▶ ACTION ITEM:
In the listing that follows, locate the line containing "[62,167,782,207] 看《專訪胡曉東》一文借鏡臺灣的數位閱讀發展的方向 ->" and the line containing "[62,671,560,711] 如何有效建立blogger的搜尋小工具？ ->". Retype exactly those two lines and every line between them, and nothing more.

▶ GIVEN RECORDS:
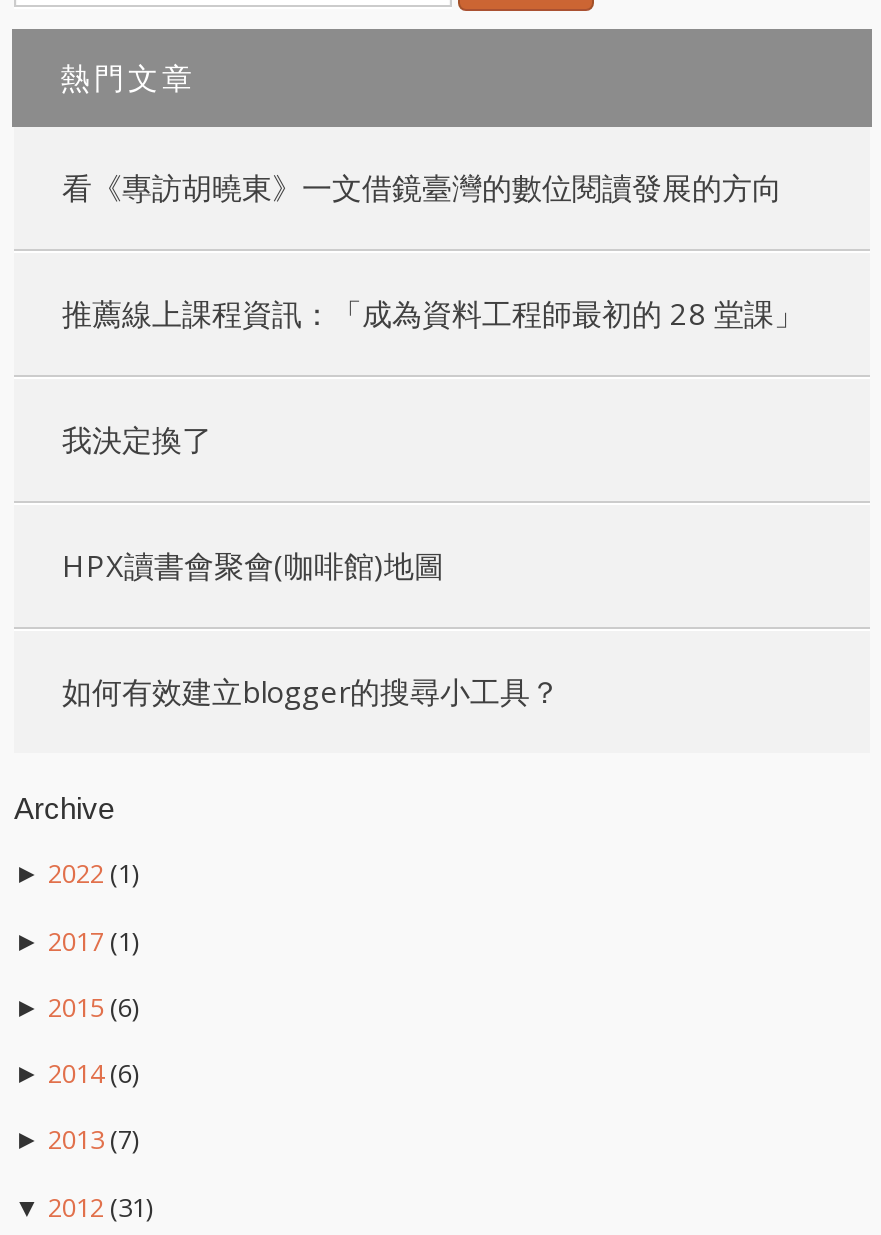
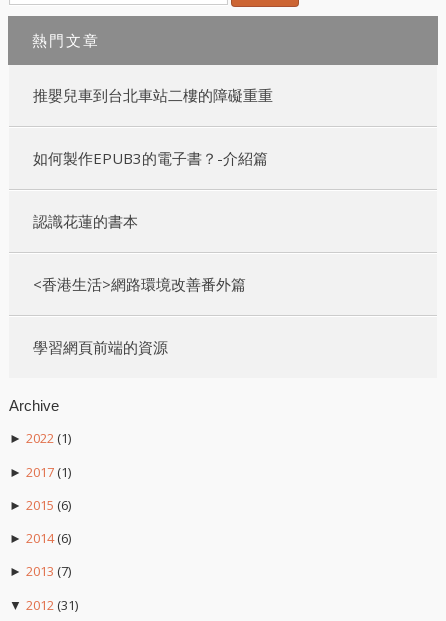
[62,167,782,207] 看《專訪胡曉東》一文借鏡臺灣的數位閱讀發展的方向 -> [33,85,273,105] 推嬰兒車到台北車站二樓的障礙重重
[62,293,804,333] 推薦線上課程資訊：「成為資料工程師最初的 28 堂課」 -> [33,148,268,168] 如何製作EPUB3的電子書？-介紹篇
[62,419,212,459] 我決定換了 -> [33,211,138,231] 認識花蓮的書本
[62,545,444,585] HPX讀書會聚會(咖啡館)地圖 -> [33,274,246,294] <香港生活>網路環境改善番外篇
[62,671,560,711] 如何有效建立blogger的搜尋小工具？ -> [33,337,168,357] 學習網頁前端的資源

--

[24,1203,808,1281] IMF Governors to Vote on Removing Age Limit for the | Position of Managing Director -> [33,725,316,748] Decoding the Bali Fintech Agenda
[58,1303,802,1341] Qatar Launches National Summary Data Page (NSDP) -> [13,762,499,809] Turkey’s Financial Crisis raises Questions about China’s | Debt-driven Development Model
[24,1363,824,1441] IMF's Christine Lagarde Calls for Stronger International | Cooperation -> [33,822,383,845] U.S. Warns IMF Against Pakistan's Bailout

▶ SOLVED PROBLEM:
[62,167,782,207] 看《專訪胡曉東》一文借鏡臺灣的數位閱讀發展的方向 -> [33,85,273,105] 推嬰兒車到台北車站二樓的障礙重重
[62,293,804,333] 推薦線上課程資訊：「成為資料工程師最初的 28 堂課」 -> [33,148,268,168] 如何製作EPUB3的電子書？-介紹篇
[62,419,212,459] 我決定換了 -> [33,211,138,231] 認識花蓮的書本
[62,545,444,585] HPX讀書會聚會(咖啡館)地圖 -> [33,274,246,294] <香港生活>網路環境改善番外篇
[62,671,560,711] 如何有效建立blogger的搜尋小工具？ -> [33,337,168,357] 學習網頁前端的資源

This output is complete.